The philosophical link from Darwin to Hitler is nowhere near as strong as the historical link. I had said that it appears to be a plain historical fact that German Darwinian scientists were highly influential in establishing the kind of national ethos that could permit a Holocaust. Three different kinds of questions were raised regarding that assertion:

  • There was no historical link, and how could you even say so?
  • If there was any historical link between Darwin and Hitler, how should we evaluate it in light of all the other historical influences on Hitler?
  • The historical linkage from Darwin to Hitler was based on contemporary misunderstandings of Darwin. Why should mistaken views on Darwin be taken as a mark against him or his work?

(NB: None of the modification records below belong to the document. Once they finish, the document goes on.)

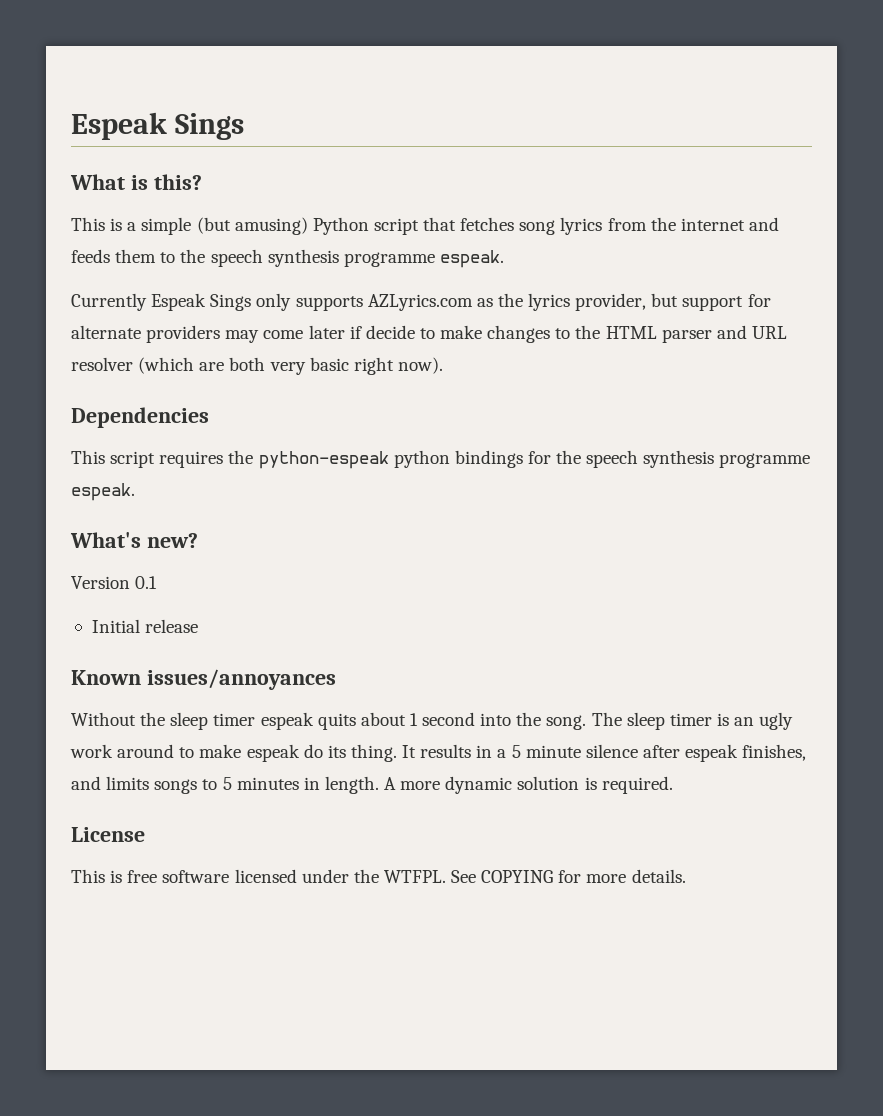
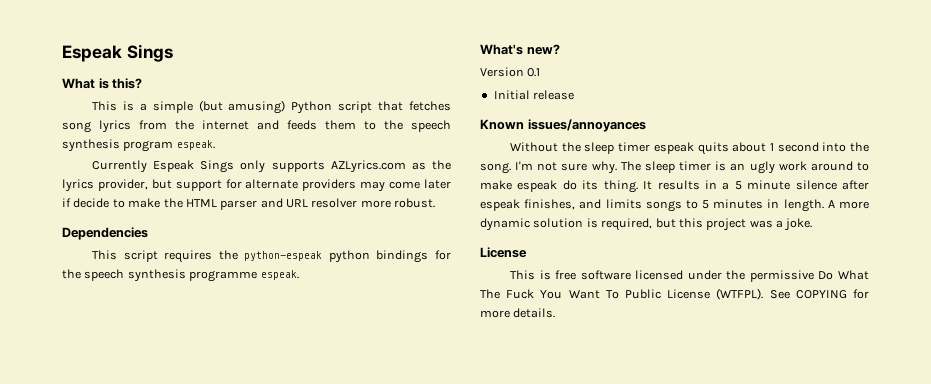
[343,252,435,267] programme -> [123,140,174,152] program
[487,325,571,343] changes to -> (161, 203) none
[138,357,443,375] (which are both very basic right now). -> [360,198,436,208] more robust.
(587, 722) none -> [515,161,617,174] I'm not sure why.
[601,776,673,794] required. -> [601,218,813,231] required, but this project was a joke.
[383,870,446,883] WTFPL. -> [749,270,869,282] [480,288,764,300] permissive Do What The Fuck You Want To Public License (WTFPL).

The first one has been well discussed already. From Darwin to Haeckel to an entire set of German intellectual elites and their widely-selling books and pamphlets, there was an historical train of ideas and events that ended up with individual and racial eugenics being promoted.

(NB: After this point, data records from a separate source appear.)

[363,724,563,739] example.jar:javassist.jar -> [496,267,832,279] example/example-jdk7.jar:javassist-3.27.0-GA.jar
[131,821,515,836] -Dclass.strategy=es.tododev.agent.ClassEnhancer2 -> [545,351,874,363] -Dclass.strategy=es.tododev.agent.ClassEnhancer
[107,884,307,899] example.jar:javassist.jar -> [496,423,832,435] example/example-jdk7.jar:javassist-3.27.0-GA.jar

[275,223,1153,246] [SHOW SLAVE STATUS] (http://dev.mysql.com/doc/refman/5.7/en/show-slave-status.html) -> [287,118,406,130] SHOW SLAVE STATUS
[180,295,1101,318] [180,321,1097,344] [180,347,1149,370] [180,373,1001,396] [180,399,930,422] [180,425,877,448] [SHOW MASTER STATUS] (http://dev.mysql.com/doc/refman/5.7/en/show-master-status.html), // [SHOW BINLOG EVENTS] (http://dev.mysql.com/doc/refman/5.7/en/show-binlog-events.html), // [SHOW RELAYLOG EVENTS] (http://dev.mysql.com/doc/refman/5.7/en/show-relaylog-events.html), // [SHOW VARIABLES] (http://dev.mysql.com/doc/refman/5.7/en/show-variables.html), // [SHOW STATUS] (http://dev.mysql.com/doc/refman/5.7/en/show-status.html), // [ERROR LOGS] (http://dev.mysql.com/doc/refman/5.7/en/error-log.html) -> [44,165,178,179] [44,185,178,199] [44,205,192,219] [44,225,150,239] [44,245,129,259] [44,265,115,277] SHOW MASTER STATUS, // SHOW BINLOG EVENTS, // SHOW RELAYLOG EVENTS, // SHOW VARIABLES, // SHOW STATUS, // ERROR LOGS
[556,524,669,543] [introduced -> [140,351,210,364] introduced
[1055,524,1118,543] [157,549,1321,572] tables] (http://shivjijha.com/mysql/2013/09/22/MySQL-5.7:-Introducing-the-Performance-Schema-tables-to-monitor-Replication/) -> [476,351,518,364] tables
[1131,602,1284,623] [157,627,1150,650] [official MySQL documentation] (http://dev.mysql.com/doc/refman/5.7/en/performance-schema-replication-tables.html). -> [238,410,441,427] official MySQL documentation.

The second one goes far out of my expertise and became a learning experience for me. Let me put this in context, especially for readers who do not run your own blog. I have another name for this business: it’s white-water writing. It’s quick, and there are rocks around the next curve. There’s no river guide (editor) other than your own judgment. I adhere strongly to the principle that I will not blog on a topic that I do not know well enough to field questions and challenges on it. This time I entered in without anticipating the question.

The fact that there were multiple influences does not negate the significance of any single one of them. The Darwin-to-Nazism historical linkage remains well supported by evidence already presented. How strong was it among other influences, though? I yield the question. I do not know.

There’s yet another name for blogging like this: it’s learn-as-you-go-in-public. Which means sometimes stumbling in public. It’s not for the timid.

The third question came from Tony Hoffman, and it’s a good one. It’s parallel to one Christians face all the time. If someone claiming to be a Christian commits some atrocity, does that mean Jesus Christ should be blamed? Does it disprove the Christian faith? If someone like Haeckel claiming to follow Darwin’s theory concludes that Papuan humans are more closely related to simians than to Europeans, is that Darwin’s (or Darwinism’s) fault? If others following Haeckel advocate racial eugenics, is that either Darwin’s or Haeckel’s fault?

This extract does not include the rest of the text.